President Trump revealed that he had chosen Sean Curran—one of the agents who leaped onto the stage during the assassination attempt in Butler, Pennsylvania—to lead the Secret Service in his next administration.
“Sean is a Great Patriot, who has protected my family over the past few years, and that is why I trust him to lead the Brave Men and Women of the United States Secret Service,” the president wrote in a Truth Social post.
Now 78, Trump praised Curran’s 23-year tenure at the Secret Service and highlighted his role as assistant special agent in charge of the Presidential Protective Division during Trump’s initial presidency.
The president emphasized that, in that capacity, Curran had “direct oversight and responsibility of multiple protectees, and enhanced security plans for my residences.”

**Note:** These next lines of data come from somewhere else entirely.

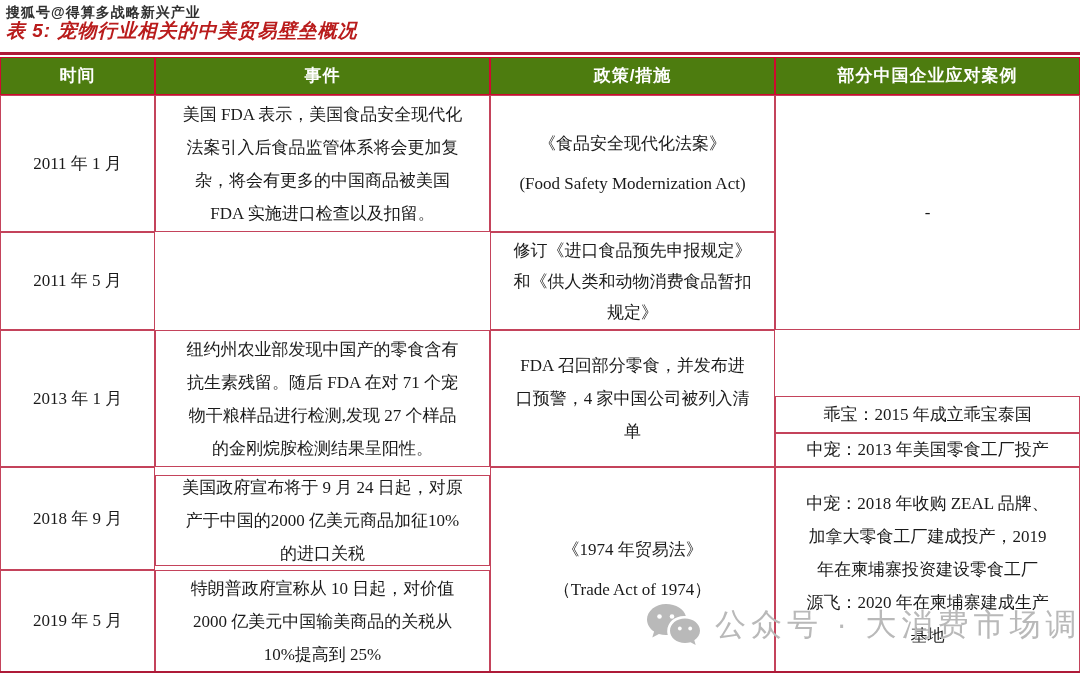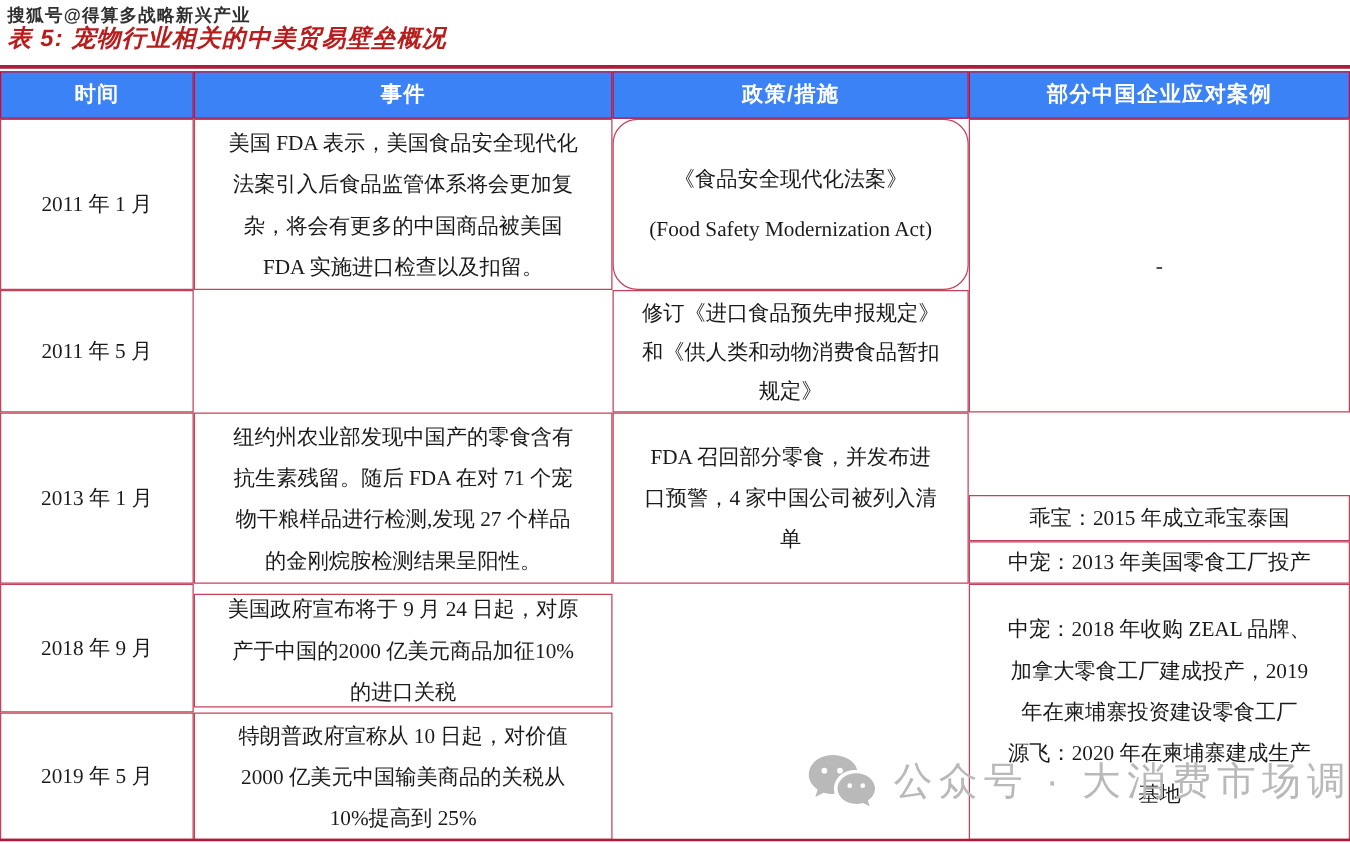--- a/index.html
+++ b/index.html
@@ -11,25 +11,25 @@
           font-weight:bold;font-size:14px;color:#303030;letter-spacing:1px;white-space:nowrap;z-index:3;}
   .tbl-title{position:absolute;left:6px;top:18px;font-family:"Liberation Sans","DejaVu Sans",sans-serif;
           font-weight:bold;font-size:19px;color:#b91c1c;letter-spacing:1px;white-space:nowrap;z-index:2;font-style:italic;}
 
   .topline{position:absolute;left:0;top:52px;width:1080px;height:3px;background:#AE1A38;}
   .bottomline{position:absolute;left:0;top:671px;width:1080px;height:2px;background:#AE1A38;}
 
   .cell{position:absolute;box-sizing:border-box;border:1px solid #C4435B;
         display:flex;align-items:center;justify-content:center;text-align:center;
         white-space:pre-line;padding:2px 8px;font-size:17px;line-height:32px;}
-  .head{background:#3b82f6;color:#ffffff;font-family:"Liberation Sans","DejaVu Sans",sans-serif;
+  .head{background:#4d7c0f;color:#ffffff;font-family:"Liberation Sans","DejaVu Sans",sans-serif;
         font-weight:bold;font-size:17px;border:1px solid #CE0A30;letter-spacing:1px;}
   .lh31{line-height:31px;}
   .lh33{line-height:33px;}
-  .lh40{line-height:40px;border-radius:20px;}
+  .lh40{line-height:40px;}
 
   
   .wm-bottom{position:absolute;left:645px;top:602px;display:flex;align-items:center;z-index:1;}
   .wm-bottom .txt{font-family:"Liberation Sans","DejaVu Sans",sans-serif;font-size:31px;
         color:#b9b9b9;letter-spacing:5px;margin-left:14px;white-space:nowrap;}
   .wm-bottom svg{display:block;}
 </style>
 </head>
 <body>
 
@@ -91,20 +91,22 @@
   <div class="cell" style="left:0;top:467px;width:155px;height:103px">2018 年 9 月</div>
   <div class="cell lh33" style="left:155px;top:475px;width:335px;height:91px">美国政府宣布将于 9 月 24 日起，对原
 产于中国的2000 亿美元商品加征10%
 的进口关税</div>
 
   <div class="cell" style="left:0;top:570px;width:155px;height:102px">2019 年 5 月</div>
   <div class="cell lh33" style="left:155px;top:570px;width:335px;height:102px">特朗普政府宣称从 10 日起，对价值
 2000 亿美元中国输美商品的关税从
 10%提高到 25%</div>
 
+  <div class="cell lh40" style="left:490px;top:467px;width:285px;height:205px">《1974 年贸易法》
+（Trade Act of 1974）</div>
   <div class="cell lh33" style="left:775px;top:467px;width:305px;height:205px">中宠：2018 年收购 ZEAL 品牌、
 加拿大零食工厂建成投产，2019
 年在柬埔寨投资建设零食工厂
 源飞：2020 年在柬埔寨建成生产
 基地</div>
 
   <div class="bottomline"></div>
 </div>
 
 </body></html>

Trump continued, “Sean has distinguished himself as a brilliant leader, who is capable of directing and leading operational security plans for some of the most complex Special Security Events in the History of our Country, and the World,” adding, “He proved his fearless courage when he risked his own life to help save mine from an assassin’s bullet in Butler, Pennsylvania.”
Last July, Curran was among the agents who shielded Trump from gunfire when a shooter targeted the then-presumptive Republican candidate during a Butler campaign rally.
In the well-known photograph taken shortly after the would-be assassin’s bullet grazed the 45th president’s ear, Curran stands to Trump’s left wearing dark sunglasses, while Trump, bloodied, raises his fist under the American flag.
“I have complete and total confidence in Sean to make the United States Secret Service stronger than ever before,” Trump wrote.
Following the Butler shooting, the Secret Service was subject to intense backlash over the critical security oversights that nearly allowed for Trump’s assassination, including failing to guard the rooftop from which Thomas Matthew Crooks aimed his rifle at the president and others in attendance.
Former Secret Service Director Kimberly Cheatle stepped down at the end of July in the wake of the Butler incident, and Acting Director Ronald Rowe took her place.
Trump, 78, was targeted again last September when Ryan Wesley Routh allegedly waited in the bushes with a rifle outside Trump’s Palm Beach, Florida, golf course.
A Secret Service agent spotted the would-be shooter while Trump was on the course and foiled the plot, though the agency faced renewed criticism for not better securing the property ahead of the Republican nominee’s golf outing.